Problem description » Using the records below, quote only the span that opens with the line containing "- Jerusalén,en" and closes with the line containing "Dios a ser luz para las naciones.", exactly and inclusively.

Extracted data »
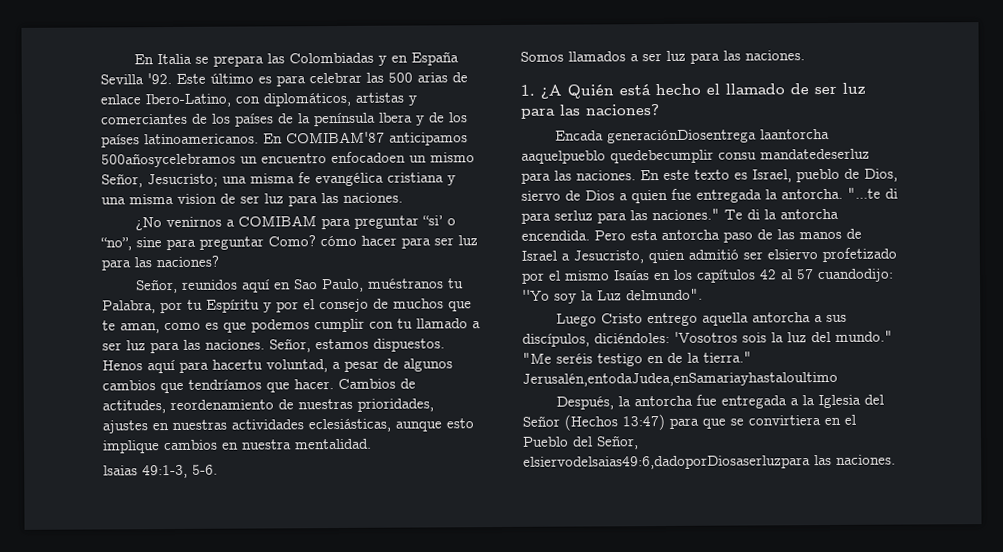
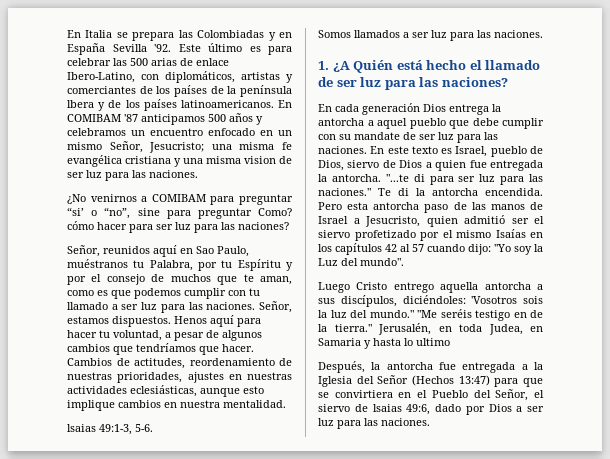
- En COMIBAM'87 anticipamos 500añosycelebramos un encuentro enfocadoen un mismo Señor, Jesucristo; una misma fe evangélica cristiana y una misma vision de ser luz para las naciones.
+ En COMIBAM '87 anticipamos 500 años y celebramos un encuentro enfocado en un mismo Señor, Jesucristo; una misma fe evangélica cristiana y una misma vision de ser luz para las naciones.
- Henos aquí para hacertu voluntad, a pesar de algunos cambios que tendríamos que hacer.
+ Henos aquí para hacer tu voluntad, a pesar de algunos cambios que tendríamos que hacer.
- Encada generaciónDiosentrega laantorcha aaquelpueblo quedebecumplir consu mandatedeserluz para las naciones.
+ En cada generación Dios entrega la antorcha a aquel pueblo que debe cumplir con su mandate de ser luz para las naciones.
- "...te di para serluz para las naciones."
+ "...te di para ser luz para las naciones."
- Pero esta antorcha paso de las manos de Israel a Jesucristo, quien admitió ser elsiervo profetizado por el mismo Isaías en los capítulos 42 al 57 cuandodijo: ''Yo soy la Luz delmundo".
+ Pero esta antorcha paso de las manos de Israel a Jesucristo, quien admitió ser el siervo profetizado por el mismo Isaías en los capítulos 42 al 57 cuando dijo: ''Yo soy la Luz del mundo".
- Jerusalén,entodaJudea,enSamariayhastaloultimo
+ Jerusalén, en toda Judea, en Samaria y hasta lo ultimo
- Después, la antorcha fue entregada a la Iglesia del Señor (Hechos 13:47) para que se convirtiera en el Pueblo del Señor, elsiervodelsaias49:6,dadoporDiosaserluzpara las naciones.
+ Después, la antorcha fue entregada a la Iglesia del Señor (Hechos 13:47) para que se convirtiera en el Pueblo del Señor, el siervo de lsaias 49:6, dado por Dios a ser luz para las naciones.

--

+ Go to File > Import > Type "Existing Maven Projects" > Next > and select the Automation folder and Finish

Response to this exercise »
- Jerusalén,entodaJudea,enSamariayhastaloultimo
+ Jerusalén, en toda Judea, en Samaria y hasta lo ultimo
- Después, la antorcha fue entregada a la Iglesia del Señor (Hechos 13:47) para que se convirtiera en el Pueblo del Señor, elsiervodelsaias49:6,dadoporDiosaserluzpara las naciones.
+ Después, la antorcha fue entregada a la Iglesia del Señor (Hechos 13:47) para que se convirtiera en el Pueblo del Señor, el siervo de lsaias 49:6, dado por Dios a ser luz para las naciones.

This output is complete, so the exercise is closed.